The self sufficiency which microcredit has brought to women in Bangladesh has now influenced social trends. They are able to provide education for their children. Women are refusing to participate in the dowry system and are able to curb the reality of child marriages. One notable change is that as women have more opportunities in the face of poverty they are having smaller families which they are better able to provide for. Instead of governments using social measures to attempt to curb population growth, women are making their own decisions.

Microcredit loans do not require collateral and are issued on a basis of trust. Interest is charged but profits from the Grameen Bank are used to operate it and also go towards the Grameen Foundation which operates across many areas. In Bangladesh the Foundation provides free access to education for slum children in the midst of their long working days, thus offering better opportunities in the future.

Critics of microcredit say it keeps people in poverty due to interest being charged on loans. However figures from Grameen show that each year 5% of recipients move out of official poverty through their own efforts. The loans provide the initial help and kept the poorest from depending on loan sharks and their exorbitant interest rates.

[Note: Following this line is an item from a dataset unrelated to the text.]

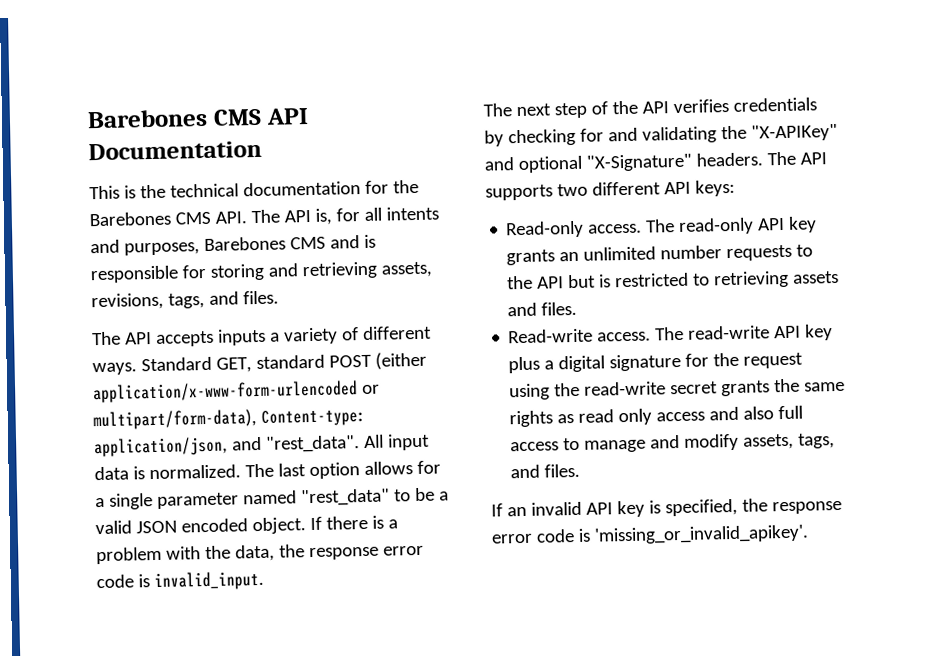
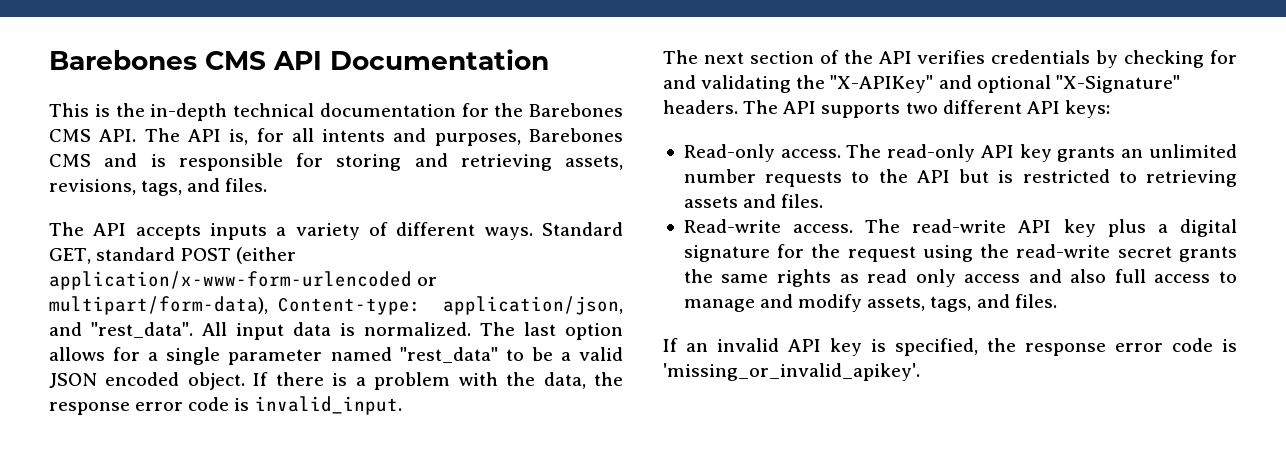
(166, 191) none -> [150,103,228,121] in-depth
[553,102,588,119] step -> [749,51,814,64] section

Most tellingly the loans are repaid with only around a 2% default rate, and recipients often borrow again to make further improvements, and larger loans can be taken collectively. Yunus states that most borrowers go on to have savings accounts, something never possible when their wages were pennies.

The average loans made from Grameen Bank range from around $2 to $200. These small amounts extended through microcredit loans empower individuals to rise from poverty, which was the original intent of microcredit finance.

Sources: Grameen. Info

               World Bank

               Yunus org.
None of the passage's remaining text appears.